I managed to drag myself out of the house in the evening with my husband to hear a presentation on the Syrian refugees given by Deacon Don Weigel, a Catholic Relief Services Global Fellow. Seeing photos of the millions of displaced Syrians pulled me out of myself so that I could feel compassion for others. I learned that Syria has a higher literacy rate and more High School graduates than the United States does, that these are middle class people fleeing war and death and household destruction with their families.

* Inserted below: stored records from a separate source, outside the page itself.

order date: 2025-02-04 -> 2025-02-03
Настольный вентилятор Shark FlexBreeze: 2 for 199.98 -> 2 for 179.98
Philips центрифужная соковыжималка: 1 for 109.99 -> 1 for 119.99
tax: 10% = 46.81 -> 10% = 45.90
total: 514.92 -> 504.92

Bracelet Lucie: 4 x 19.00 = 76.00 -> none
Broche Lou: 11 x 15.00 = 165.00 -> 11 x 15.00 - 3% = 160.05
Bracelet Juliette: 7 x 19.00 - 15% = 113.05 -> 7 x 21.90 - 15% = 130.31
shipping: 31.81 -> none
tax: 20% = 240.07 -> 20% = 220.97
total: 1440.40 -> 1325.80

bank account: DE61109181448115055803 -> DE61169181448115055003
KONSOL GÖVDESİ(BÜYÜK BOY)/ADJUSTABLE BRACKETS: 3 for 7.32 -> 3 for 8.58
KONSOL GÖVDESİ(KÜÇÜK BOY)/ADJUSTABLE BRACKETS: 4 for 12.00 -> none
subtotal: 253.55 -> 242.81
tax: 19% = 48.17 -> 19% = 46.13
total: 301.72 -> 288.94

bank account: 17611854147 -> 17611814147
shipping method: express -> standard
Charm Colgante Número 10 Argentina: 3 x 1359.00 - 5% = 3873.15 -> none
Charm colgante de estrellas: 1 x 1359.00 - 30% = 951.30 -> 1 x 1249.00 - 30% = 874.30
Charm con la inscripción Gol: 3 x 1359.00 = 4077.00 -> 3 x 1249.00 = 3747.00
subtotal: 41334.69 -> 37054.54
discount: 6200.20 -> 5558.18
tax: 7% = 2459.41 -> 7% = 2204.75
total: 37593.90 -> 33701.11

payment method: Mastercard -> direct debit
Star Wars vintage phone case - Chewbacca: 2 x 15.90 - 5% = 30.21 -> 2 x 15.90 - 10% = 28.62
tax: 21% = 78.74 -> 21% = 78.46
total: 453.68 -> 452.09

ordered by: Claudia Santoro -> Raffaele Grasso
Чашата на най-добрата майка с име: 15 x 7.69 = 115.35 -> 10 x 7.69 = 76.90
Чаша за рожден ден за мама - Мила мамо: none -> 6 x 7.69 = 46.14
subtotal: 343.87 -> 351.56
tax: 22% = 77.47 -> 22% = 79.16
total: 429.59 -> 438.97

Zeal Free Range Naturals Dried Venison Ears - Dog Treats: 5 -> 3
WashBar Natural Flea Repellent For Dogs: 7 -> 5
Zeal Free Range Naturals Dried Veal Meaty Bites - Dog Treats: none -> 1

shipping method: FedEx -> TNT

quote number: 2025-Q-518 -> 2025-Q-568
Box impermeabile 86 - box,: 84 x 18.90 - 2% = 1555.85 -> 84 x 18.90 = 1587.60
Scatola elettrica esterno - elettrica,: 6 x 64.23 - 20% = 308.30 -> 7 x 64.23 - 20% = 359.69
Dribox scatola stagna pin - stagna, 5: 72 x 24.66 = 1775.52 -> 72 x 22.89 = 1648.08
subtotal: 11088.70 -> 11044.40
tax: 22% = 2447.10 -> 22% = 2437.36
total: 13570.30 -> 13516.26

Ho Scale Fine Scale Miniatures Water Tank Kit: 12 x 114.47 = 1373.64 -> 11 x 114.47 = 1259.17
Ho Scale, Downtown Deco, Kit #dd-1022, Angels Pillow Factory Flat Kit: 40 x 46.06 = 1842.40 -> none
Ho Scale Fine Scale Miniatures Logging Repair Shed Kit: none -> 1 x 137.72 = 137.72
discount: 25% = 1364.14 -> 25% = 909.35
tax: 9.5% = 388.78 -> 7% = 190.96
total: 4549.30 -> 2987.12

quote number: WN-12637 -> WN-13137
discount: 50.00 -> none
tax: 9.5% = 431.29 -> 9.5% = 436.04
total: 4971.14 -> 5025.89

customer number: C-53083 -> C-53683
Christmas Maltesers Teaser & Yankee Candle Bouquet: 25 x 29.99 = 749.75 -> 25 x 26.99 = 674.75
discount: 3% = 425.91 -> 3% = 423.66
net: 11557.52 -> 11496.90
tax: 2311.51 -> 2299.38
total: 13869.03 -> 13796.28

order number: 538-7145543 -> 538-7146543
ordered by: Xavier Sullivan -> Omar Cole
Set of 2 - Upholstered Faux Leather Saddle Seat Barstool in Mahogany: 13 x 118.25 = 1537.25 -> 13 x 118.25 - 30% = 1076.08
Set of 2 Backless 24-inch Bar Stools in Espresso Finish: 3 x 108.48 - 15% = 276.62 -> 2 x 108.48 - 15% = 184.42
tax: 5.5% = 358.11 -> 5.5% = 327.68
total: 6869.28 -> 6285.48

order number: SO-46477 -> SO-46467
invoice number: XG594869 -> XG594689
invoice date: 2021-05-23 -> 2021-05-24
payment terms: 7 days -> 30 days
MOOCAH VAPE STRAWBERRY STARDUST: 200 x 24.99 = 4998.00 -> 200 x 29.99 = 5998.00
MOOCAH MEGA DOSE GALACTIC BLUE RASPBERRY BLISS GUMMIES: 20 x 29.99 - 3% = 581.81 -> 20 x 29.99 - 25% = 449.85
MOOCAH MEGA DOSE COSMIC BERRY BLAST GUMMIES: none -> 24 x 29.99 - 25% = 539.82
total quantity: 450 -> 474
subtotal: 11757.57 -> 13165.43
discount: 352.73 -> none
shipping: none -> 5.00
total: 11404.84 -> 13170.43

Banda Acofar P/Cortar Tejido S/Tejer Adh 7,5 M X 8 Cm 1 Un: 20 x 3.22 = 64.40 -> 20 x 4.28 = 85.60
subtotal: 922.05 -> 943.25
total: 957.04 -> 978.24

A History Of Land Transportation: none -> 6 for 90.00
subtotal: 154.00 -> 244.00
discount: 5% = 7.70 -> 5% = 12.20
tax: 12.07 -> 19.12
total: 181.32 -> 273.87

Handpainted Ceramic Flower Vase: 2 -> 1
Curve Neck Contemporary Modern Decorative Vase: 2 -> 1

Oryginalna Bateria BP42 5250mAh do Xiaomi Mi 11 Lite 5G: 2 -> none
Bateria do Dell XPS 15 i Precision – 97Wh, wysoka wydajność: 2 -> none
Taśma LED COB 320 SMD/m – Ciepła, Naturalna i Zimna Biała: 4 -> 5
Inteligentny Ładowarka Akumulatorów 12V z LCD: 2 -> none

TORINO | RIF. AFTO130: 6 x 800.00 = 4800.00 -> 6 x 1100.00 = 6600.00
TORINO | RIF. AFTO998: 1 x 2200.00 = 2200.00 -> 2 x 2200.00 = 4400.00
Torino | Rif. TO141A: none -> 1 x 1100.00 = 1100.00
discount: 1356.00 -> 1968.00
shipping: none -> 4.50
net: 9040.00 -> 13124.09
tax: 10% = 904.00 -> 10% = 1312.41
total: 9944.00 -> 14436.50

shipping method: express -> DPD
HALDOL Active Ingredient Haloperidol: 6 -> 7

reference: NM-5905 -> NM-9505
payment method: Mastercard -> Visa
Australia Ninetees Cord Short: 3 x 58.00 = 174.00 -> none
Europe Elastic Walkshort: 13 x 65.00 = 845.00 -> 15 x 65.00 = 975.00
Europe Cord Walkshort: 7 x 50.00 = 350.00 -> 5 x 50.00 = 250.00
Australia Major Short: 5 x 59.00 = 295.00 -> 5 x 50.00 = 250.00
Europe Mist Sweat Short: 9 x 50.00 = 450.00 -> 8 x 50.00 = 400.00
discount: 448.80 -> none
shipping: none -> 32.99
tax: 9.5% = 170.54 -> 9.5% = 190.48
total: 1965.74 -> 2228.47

Deacon Don showed a photo of a man he met named Achmed, an electrical engineer, who fled Syria with his family after moving three times, for each time they moved, their home, their neighborhood, was totally destroyed.
Sometimes as an American, I feel like a helpless chess piece, totally at the mercy of politicians, Big Business, and my government. How much like helpless chess pieces these poor people must feel to be driven to such desperation! Their children still draw pictures of the Syrian flag - they still remember their country with love - but those children also draw bombs falling around that flag and their families, and they draw their homes in black to show that they've been destroyed.
Yes, it's good to rest our hearts, minds, and bodies when we can when we are deluged with pain and sorrow. Our merciful God stays with us in our fears and grieving and asks us to trust Him and the plans of His heart which last from age to age.
But our merciful God also likes to remind us, as He reminded me today, that there are so many desperate, grieving, fearful people throughout the world who need us to forget ourselves for awhile to pray for them, especially refugees, to learn more about their situation, and to donate to organizations that help them. Sometimes the best way to start trusting God is to be trustworthy ourselves in showing mercy. When we show mercy to others who are suffering, we become the merciful Face of God for them. Then, in their times of stress, desperation, and grief, when they ask God "why?" just like we do, we become God's answer to their prayers. They don't give up on God, they are able to trust Him, because we forget ourselves to remember them.